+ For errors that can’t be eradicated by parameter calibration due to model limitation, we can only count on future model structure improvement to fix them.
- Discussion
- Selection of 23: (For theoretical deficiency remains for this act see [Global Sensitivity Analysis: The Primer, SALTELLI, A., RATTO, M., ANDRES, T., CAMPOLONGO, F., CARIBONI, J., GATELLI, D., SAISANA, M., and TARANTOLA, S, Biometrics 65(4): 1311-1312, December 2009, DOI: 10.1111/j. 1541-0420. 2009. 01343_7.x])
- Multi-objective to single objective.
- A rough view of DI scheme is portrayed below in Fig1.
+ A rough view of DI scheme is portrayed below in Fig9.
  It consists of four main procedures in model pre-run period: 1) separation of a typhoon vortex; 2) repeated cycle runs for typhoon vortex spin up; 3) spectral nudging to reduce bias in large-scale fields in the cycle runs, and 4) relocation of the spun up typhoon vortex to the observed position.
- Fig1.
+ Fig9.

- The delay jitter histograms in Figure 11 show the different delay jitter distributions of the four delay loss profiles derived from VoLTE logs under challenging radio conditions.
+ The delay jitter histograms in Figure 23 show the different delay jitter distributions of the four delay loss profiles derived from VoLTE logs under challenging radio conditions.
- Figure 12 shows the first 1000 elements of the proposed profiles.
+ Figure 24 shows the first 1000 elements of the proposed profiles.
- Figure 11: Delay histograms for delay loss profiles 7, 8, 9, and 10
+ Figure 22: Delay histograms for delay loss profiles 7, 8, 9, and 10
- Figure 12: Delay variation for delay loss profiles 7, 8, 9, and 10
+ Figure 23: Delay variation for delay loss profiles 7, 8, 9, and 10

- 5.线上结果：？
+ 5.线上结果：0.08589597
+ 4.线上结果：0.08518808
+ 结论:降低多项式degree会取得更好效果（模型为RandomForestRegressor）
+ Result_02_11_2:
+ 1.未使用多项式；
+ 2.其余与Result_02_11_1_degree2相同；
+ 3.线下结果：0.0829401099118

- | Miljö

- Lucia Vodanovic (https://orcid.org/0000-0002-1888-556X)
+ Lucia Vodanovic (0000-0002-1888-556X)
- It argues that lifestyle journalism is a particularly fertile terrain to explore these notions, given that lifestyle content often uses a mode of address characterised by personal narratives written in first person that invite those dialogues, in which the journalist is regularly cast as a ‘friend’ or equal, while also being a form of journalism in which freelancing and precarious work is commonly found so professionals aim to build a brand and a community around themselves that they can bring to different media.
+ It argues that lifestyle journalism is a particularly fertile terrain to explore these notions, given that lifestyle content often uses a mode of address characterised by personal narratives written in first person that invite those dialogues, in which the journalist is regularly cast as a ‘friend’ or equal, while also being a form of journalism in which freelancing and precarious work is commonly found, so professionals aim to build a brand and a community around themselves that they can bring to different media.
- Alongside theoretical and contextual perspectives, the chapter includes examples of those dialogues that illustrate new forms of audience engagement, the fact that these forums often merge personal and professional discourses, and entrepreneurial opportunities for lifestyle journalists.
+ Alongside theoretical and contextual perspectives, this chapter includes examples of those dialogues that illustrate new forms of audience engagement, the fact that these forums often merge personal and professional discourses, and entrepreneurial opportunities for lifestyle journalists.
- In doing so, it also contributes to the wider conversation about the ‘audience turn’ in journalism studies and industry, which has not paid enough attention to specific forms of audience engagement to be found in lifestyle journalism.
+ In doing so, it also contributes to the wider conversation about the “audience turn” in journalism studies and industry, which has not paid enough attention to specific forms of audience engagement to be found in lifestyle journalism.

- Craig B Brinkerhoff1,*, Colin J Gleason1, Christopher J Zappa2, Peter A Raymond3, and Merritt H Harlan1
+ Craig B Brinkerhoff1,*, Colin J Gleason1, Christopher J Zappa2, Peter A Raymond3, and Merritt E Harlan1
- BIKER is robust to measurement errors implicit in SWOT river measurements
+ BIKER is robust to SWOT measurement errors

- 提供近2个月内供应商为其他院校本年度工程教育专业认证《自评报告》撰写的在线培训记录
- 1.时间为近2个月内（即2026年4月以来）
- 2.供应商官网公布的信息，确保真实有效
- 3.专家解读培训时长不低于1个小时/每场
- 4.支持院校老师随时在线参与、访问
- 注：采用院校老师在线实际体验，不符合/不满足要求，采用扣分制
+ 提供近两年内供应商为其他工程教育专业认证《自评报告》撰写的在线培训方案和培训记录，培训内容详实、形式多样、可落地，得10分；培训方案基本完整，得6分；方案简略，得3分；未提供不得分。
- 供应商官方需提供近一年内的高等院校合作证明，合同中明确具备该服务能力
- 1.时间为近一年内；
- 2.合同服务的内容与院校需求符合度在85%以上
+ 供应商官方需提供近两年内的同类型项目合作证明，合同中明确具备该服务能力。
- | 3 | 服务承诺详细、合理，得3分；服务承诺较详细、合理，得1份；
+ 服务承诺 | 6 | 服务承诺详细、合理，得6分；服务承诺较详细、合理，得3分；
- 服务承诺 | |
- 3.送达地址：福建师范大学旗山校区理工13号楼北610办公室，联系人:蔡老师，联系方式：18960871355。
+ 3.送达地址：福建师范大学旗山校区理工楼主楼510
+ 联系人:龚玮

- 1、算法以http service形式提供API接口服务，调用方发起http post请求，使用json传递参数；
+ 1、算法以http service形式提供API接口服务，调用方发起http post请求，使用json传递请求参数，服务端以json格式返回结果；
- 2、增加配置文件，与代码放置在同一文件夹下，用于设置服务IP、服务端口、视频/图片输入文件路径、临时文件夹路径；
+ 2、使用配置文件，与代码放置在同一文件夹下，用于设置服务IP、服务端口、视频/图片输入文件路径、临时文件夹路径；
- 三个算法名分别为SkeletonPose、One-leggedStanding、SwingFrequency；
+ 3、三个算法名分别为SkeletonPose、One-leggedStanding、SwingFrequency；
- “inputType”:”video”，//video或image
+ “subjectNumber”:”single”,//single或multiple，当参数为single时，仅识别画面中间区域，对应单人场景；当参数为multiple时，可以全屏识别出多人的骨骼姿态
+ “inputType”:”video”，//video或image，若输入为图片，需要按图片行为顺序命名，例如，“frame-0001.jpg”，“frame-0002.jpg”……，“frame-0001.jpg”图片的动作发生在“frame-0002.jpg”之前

····················

- **EXERCISE PROMPT**
Print exactly the lines of the records from the one containing "- Craig B Brinkerhoff1,*, Colin" through the end, and nothing besides them.

- **EXERCISE ANSWER**
- Craig B Brinkerhoff1,*, Colin J Gleason1, Christopher J Zappa2, Peter A Raymond3, and Merritt H Harlan1
+ Craig B Brinkerhoff1,*, Colin J Gleason1, Christopher J Zappa2, Peter A Raymond3, and Merritt E Harlan1
- BIKER is robust to measurement errors implicit in SWOT river measurements
+ BIKER is robust to SWOT measurement errors

- 提供近2个月内供应商为其他院校本年度工程教育专业认证《自评报告》撰写的在线培训记录
- 1.时间为近2个月内（即2026年4月以来）
- 2.供应商官网公布的信息，确保真实有效
- 3.专家解读培训时长不低于1个小时/每场
- 4.支持院校老师随时在线参与、访问
- 注：采用院校老师在线实际体验，不符合/不满足要求，采用扣分制
+ 提供近两年内供应商为其他工程教育专业认证《自评报告》撰写的在线培训方案和培训记录，培训内容详实、形式多样、可落地，得10分；培训方案基本完整，得6分；方案简略，得3分；未提供不得分。
- 供应商官方需提供近一年内的高等院校合作证明，合同中明确具备该服务能力
- 1.时间为近一年内；
- 2.合同服务的内容与院校需求符合度在85%以上
+ 供应商官方需提供近两年内的同类型项目合作证明，合同中明确具备该服务能力。
- | 3 | 服务承诺详细、合理，得3分；服务承诺较详细、合理，得1份；
+ 服务承诺 | 6 | 服务承诺详细、合理，得6分；服务承诺较详细、合理，得3分；
- 服务承诺 | |
- 3.送达地址：福建师范大学旗山校区理工13号楼北610办公室，联系人:蔡老师，联系方式：18960871355。
+ 3.送达地址：福建师范大学旗山校区理工楼主楼510
+ 联系人:龚玮

- 1、算法以http service形式提供API接口服务，调用方发起http post请求，使用json传递参数；
+ 1、算法以http service形式提供API接口服务，调用方发起http post请求，使用json传递请求参数，服务端以json格式返回结果；
- 2、增加配置文件，与代码放置在同一文件夹下，用于设置服务IP、服务端口、视频/图片输入文件路径、临时文件夹路径；
+ 2、使用配置文件，与代码放置在同一文件夹下，用于设置服务IP、服务端口、视频/图片输入文件路径、临时文件夹路径；
- 三个算法名分别为SkeletonPose、One-leggedStanding、SwingFrequency；
+ 3、三个算法名分别为SkeletonPose、One-leggedStanding、SwingFrequency；
- “inputType”:”video”，//video或image
+ “subjectNumber”:”single”,//single或multiple，当参数为single时，仅识别画面中间区域，对应单人场景；当参数为multiple时，可以全屏识别出多人的骨骼姿态
+ “inputType”:”video”，//video或image，若输入为图片，需要按图片行为顺序命名，例如，“frame-0001.jpg”，“frame-0002.jpg”……，“frame-0001.jpg”图片的动作发生在“frame-0002.jpg”之前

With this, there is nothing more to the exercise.